- [GOAL OF THE EXERCISE]: Repeat each record below exactly, dropping the pictures.

- [DATA TO PROCESS]:
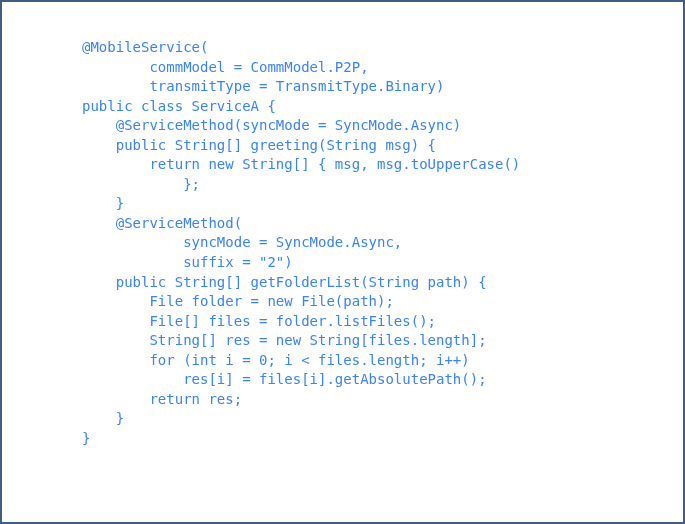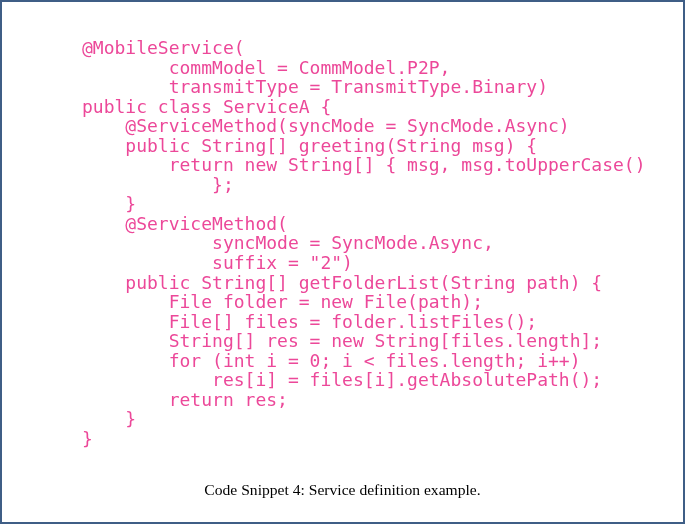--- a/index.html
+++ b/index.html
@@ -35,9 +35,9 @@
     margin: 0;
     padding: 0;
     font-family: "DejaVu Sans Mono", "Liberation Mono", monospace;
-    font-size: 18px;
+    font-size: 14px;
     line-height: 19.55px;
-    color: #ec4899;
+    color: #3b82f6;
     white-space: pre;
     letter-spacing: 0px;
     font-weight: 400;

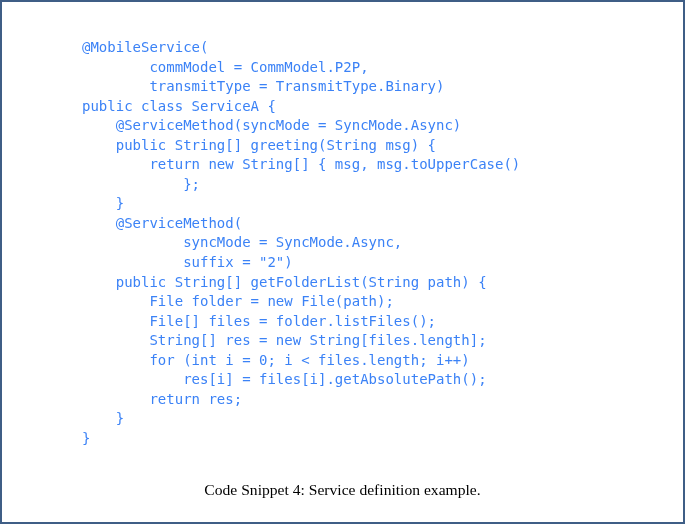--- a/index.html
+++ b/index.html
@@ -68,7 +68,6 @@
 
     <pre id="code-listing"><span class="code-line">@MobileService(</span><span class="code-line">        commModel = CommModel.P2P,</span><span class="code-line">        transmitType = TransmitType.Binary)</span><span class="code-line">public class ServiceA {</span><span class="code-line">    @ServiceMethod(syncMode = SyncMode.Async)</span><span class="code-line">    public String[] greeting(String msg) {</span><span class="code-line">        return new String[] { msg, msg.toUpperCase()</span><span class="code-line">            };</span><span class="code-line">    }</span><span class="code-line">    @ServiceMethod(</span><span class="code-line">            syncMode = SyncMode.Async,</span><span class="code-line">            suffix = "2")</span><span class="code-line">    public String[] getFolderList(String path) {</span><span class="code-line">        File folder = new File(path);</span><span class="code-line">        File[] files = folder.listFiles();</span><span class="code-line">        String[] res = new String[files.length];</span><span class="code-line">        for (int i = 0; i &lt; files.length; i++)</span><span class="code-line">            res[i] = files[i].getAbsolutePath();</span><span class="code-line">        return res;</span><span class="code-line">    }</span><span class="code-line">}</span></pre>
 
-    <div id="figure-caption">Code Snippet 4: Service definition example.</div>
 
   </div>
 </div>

- [EXERCISE ANSWER]:
--- a/index.html
+++ b/index.html
@@ -35,9 +35,9 @@
     margin: 0;
     padding: 0;
     font-family: "DejaVu Sans Mono", "Liberation Mono", monospace;
-    font-size: 18px;
+    font-size: 14px;
     line-height: 19.55px;
-    color: #ec4899;
+    color: #3b82f6;
     white-space: pre;
     letter-spacing: 0px;
     font-weight: 400;

--- a/index.html
+++ b/index.html
@@ -68,7 +68,6 @@
 
     <pre id="code-listing"><span class="code-line">@MobileService(</span><span class="code-line">        commModel = CommModel.P2P,</span><span class="code-line">        transmitType = TransmitType.Binary)</span><span class="code-line">public class ServiceA {</span><span class="code-line">    @ServiceMethod(syncMode = SyncMode.Async)</span><span class="code-line">    public String[] greeting(String msg) {</span><span class="code-line">        return new String[] { msg, msg.toUpperCase()</span><span class="code-line">            };</span><span class="code-line">    }</span><span class="code-line">    @ServiceMethod(</span><span class="code-line">            syncMode = SyncMode.Async,</span><span class="code-line">            suffix = "2")</span><span class="code-line">    public String[] getFolderList(String path) {</span><span class="code-line">        File folder = new File(path);</span><span class="code-line">        File[] files = folder.listFiles();</span><span class="code-line">        String[] res = new String[files.length];</span><span class="code-line">        for (int i = 0; i &lt; files.length; i++)</span><span class="code-line">            res[i] = files[i].getAbsolutePath();</span><span class="code-line">        return res;</span><span class="code-line">    }</span><span class="code-line">}</span></pre>
 
-    <div id="figure-caption">Code Snippet 4: Service definition example.</div>
 
   </div>
 </div>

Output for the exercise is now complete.